* [Task prompt]:
Write every record out again exactly, and keep images out of it.

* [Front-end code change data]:

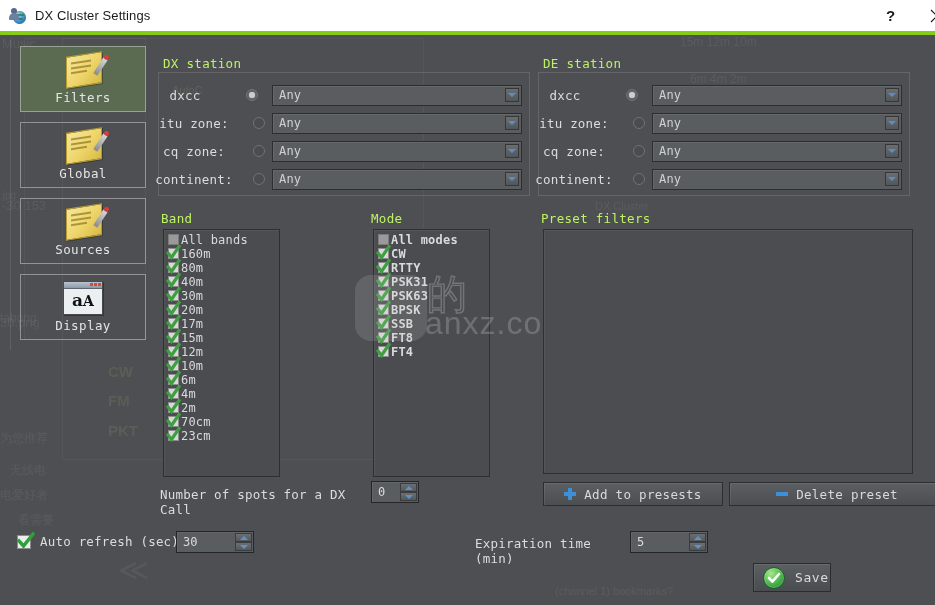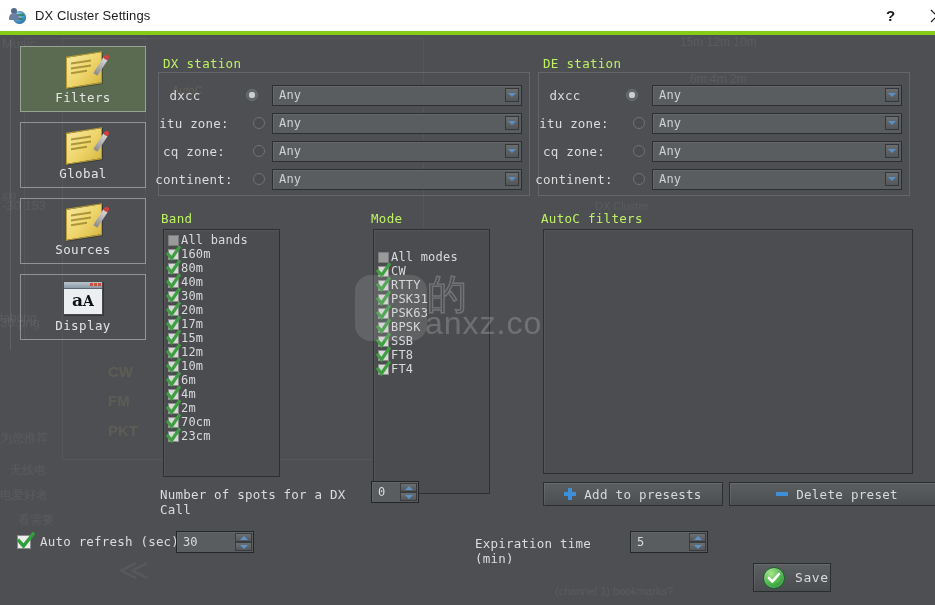"AutoC filters" div.grp-title { text: AutoC -> Preset }
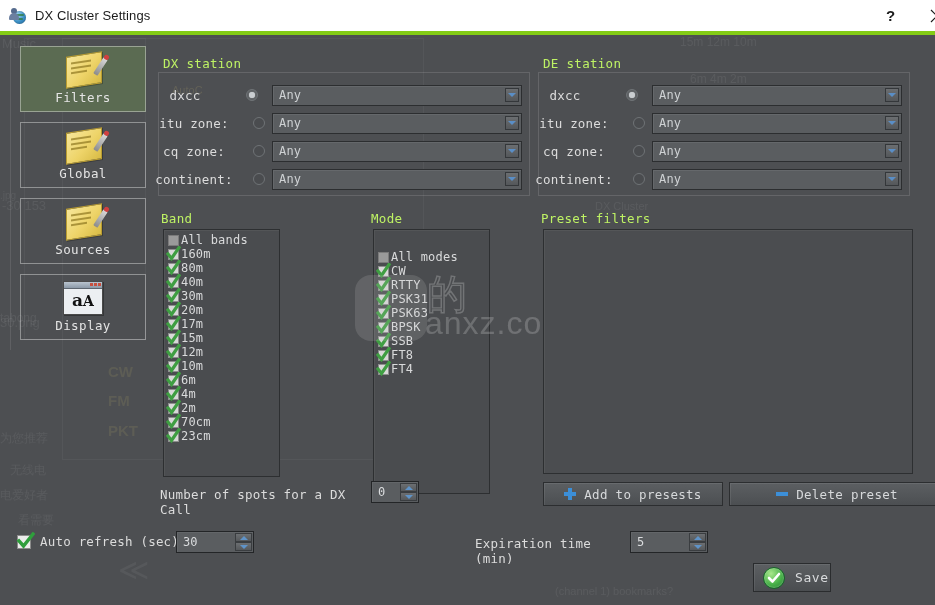"All bands" .li { align-items: flex-end -> flex-start }
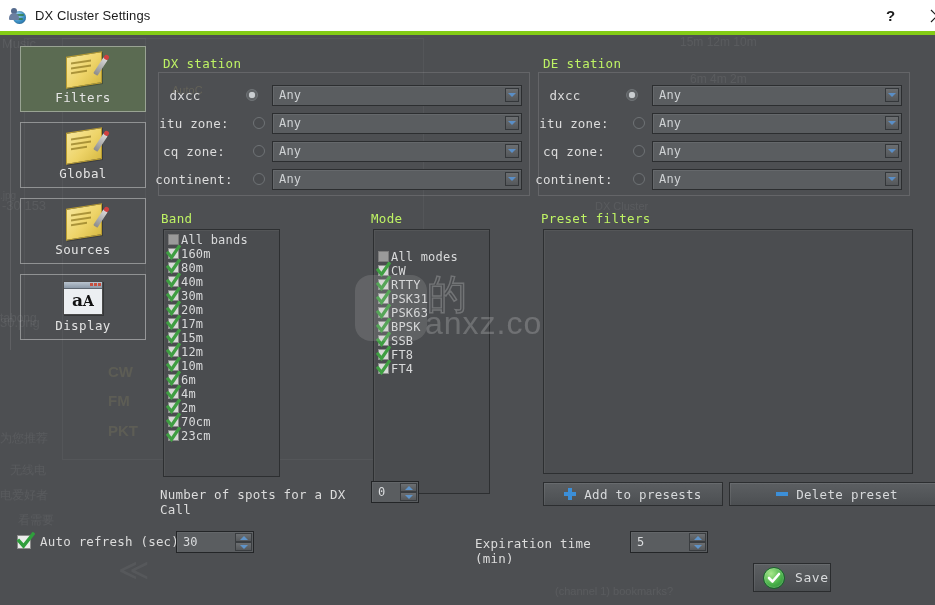"All modes" div.listbox { font-weight: none -> bold; padding-top: 20px -> 3px }
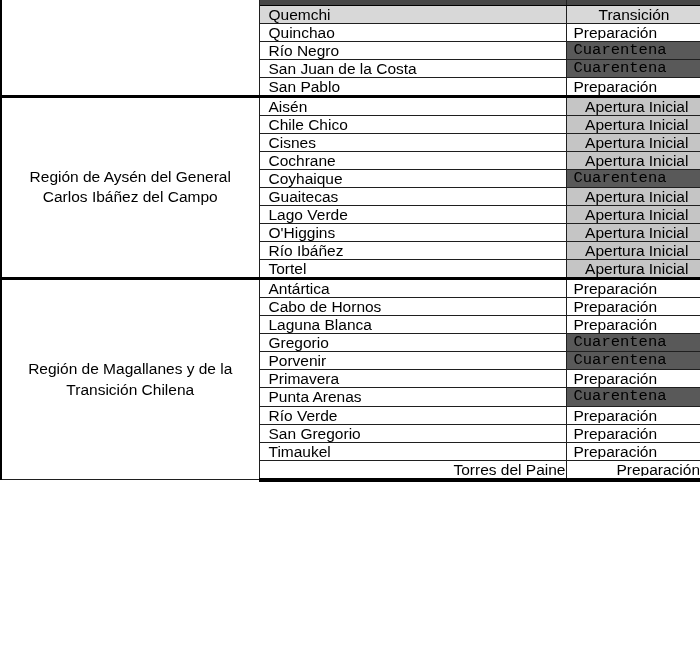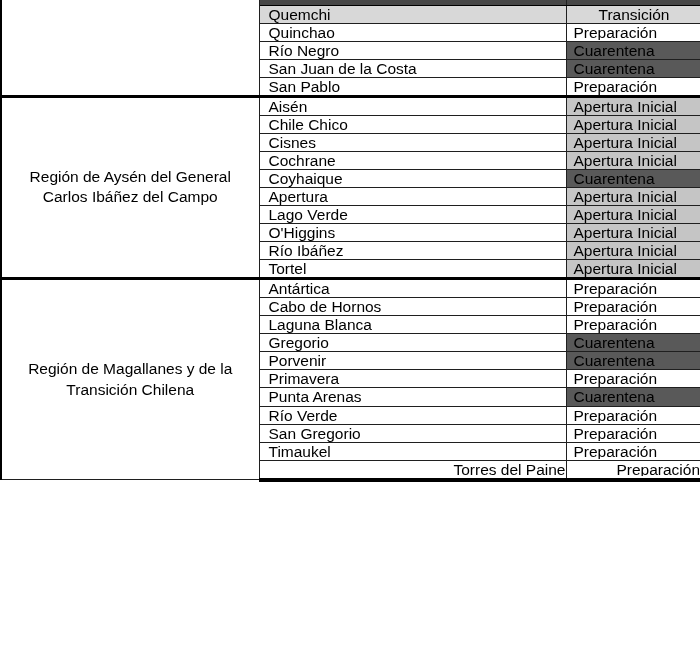"Cuarentena" td.st-cuarentena { font-family: none -> Liberation Mono, monospace }
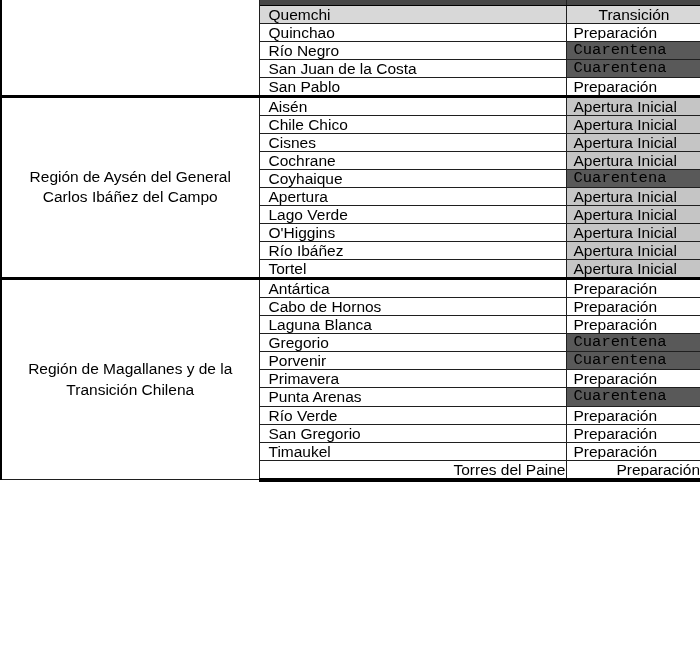"Apertura Inicial" td.st-apertura { text-align: none -> center }
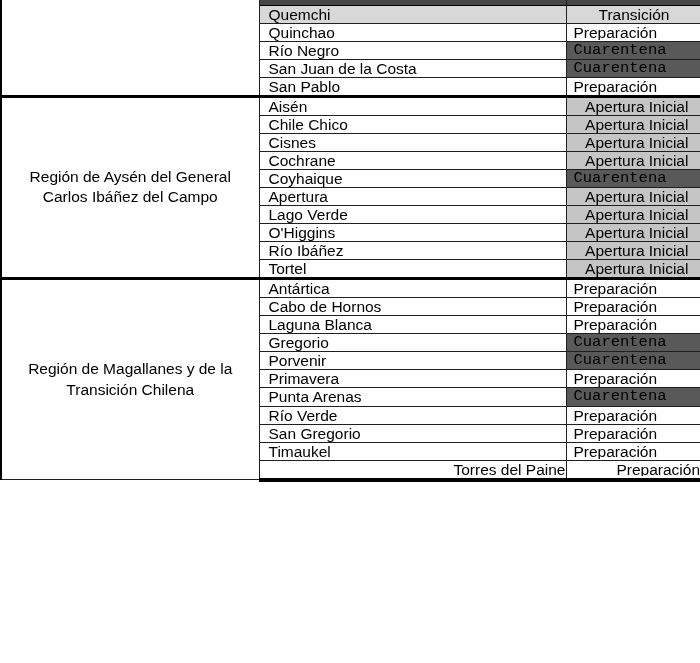"Apertura" td.commune-cell { text: Apertura -> Guaitecas }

* [Output of the task]:
"AutoC filters" div.grp-title { text: AutoC -> Preset }
"All bands" .li { align-items: flex-end -> flex-start }
"All modes" div.listbox { font-weight: none -> bold; padding-top: 20px -> 3px }
"Cuarentena" td.st-cuarentena { font-family: none -> Liberation Mono, monospace }
"Apertura Inicial" td.st-apertura { text-align: none -> center }
"Apertura" td.commune-cell { text: Apertura -> Guaitecas }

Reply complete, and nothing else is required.